I modified the homework assignment this week so that you will just turn in your `.html` files, which should have your imbedded images. For more typical assignments, I will collect your `.Rmd` or `.R` files and run them myself.
For turning in homeworks, I think the simplest solution is for you to get your own flash drive (they are available in the bookstore), copy your homework onto it, and then I will copy it onto my machine (we can certainly do some of that before class starts on Thursday). Although this is a little more time consuming for each of you, it means I can leave class with all of your homework in a single folder on my desktop, which is a huge time savings for me. *Thank you!*
Last time, Justin Sell asked me whether we could use the line equation in Markdown to create a centered html headline like this:
```
$$Hacking A Centered Headline$$
```
But if you try that in your Markdown file, you will get this:
$$Hacking A Centered Headline$$
The problem is that LaTex thinks you are writing out math variables which should be displayed as if they are being multiplied together, with the spaces stripped out.

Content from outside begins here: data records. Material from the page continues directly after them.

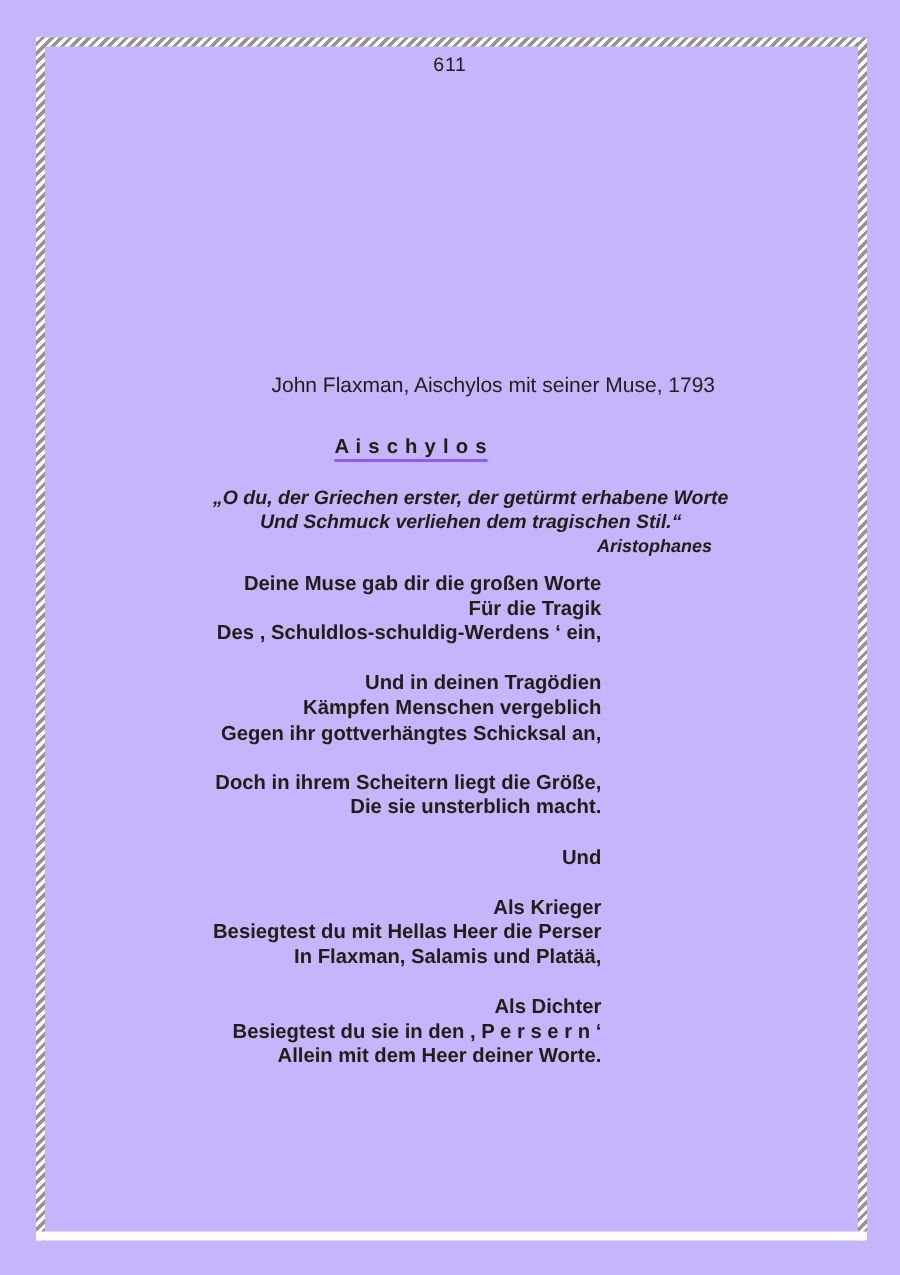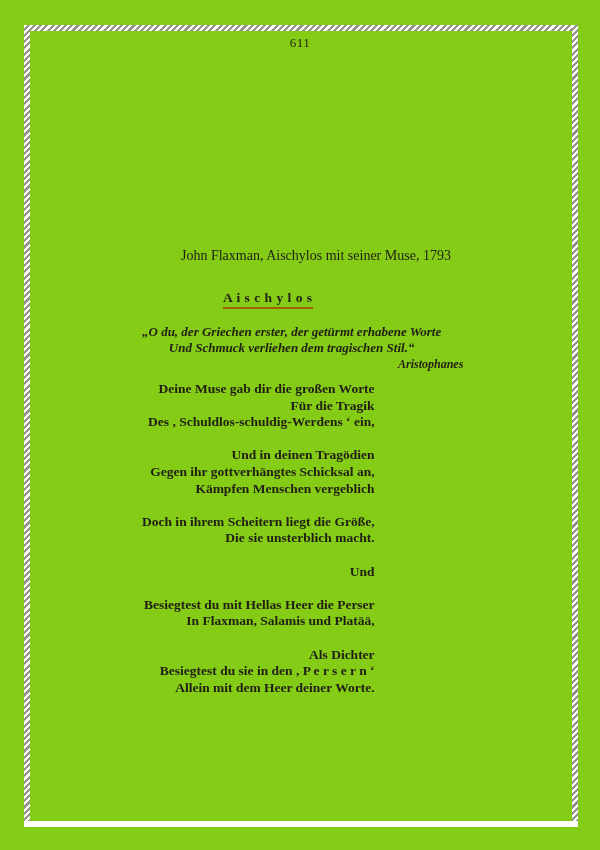--- a/index.html
+++ b/index.html
@@ -1,21 +1,21 @@
 <!DOCTYPE html>
 <html><head>
 <meta charset="utf-8">
 <style>
   html, body { margin: 0; padding: 0; }
   .page {
     position: relative;
     width: 600px;
     height: 850px;
-    background: #84cc16;
-    font-family: Liberation Serif, serif;
+    background: #c4b5fd;
+    font-family: Liberation Sans, sans-serif;
     color: #211e15;
     overflow: hidden;
   }
   .hatch {
     position: absolute;
     background: repeating-linear-gradient(135deg, #fdfdfd 0 2.2px, #97948e 2.2px 4.4px);
   }
   .border-top    { left: 24px;  top: 25px;  width: 554px; height: 6px; }
   .border-left   { left: 24px;  top: 25px;  width: 6px;   height: 802px; }
   .border-right  { left: 572px; top: 25px;  width: 6px;   height: 802px; }
@@ -34,21 +34,21 @@
     left: 181px; top: 248px;
     font-size: 14px;
     white-space: nowrap;
   }
   .heading {
     position: absolute;
     left: 223px; top: 290px;
     font-size: 13.5px;
     font-weight: bold;
     letter-spacing: 0.5px;
-    border-bottom: 2px solid #a16207;
+    border-bottom: 2px solid #8b5cf6;
     padding-bottom: 1px;
     white-space: nowrap;
   }
   .quote {
     position: absolute;
     left: 142px; top: 324px;
     font-size: 13px;
     font-weight: bold;
     font-style: italic;
     line-height: 16px;
@@ -97,31 +97,32 @@
   <div class="attribution">Aristophanes</div>
 
   <div class="poem">
       <div class="stanza">
         <div class="poem-line">Deine Muse gab dir die großen Worte</div>
         <div class="poem-line">Für die Tragik</div>
         <div class="poem-line">Des , Schuldlos-schuldig-Werdens ‘ ein,</div>
       </div>
       <div class="stanza">
         <div class="poem-line">Und in deinen Tragödien</div>
+        <div class="poem-line">Kämpfen Menschen vergeblich</div>
         <div class="poem-line">Gegen ihr gottverhängtes Schicksal an,</div>
-        <div class="poem-line">Kämpfen Menschen vergeblich</div>
       </div>
       <div class="stanza">
         <div class="poem-line">Doch in ihrem Scheitern liegt die Größe,</div>
         <div class="poem-line">Die sie unsterblich macht.</div>
       </div>
       <div class="stanza">
         <div class="poem-line">Und</div>
       </div>
       <div class="stanza">
+        <div class="poem-line">Als Krieger</div>
         <div class="poem-line">Besiegtest du mit Hellas Heer die Perser</div>
         <div class="poem-line">In Flaxman, Salamis und Platää,</div>
       </div>
       <div class="stanza">
         <div class="poem-line">Als Dichter</div>
         <div class="poem-line">Besiegtest du sie in den , P e r s e r n ‘</div>
         <div class="poem-line">Allein mit dem Heer deiner Worte.</div>
       </div>
     </div>
 </div>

Try this instead:
```
$$\text{Hacking A Centered Headline}$$
```
now you will see:
$$\text{Hacking A Centered Headline}$$
To find this solution, I searched on the web for "plain text in LaTeX equations" and ended up at the LaTeX wiki, which had the solution.
This is exactly how you will answer your own questions about R and LaTeX when you are trying to do new things.
****
#### 11 January 2016
[Course Description](CourseMaterials/CourseDescription.pdf)
[Lecture Schedule](CourseMaterials/LectureSchedule.pdf)
[Personal Pledge](CourseMaterials/PersonalPledge.pdf)
****
#### 22 December 2015
[Instructions For Loading Software](Dec22/SoftwareInstructions.html)
[CheatSheets And Resources For R Programming](Dec22/CheatSheets.html)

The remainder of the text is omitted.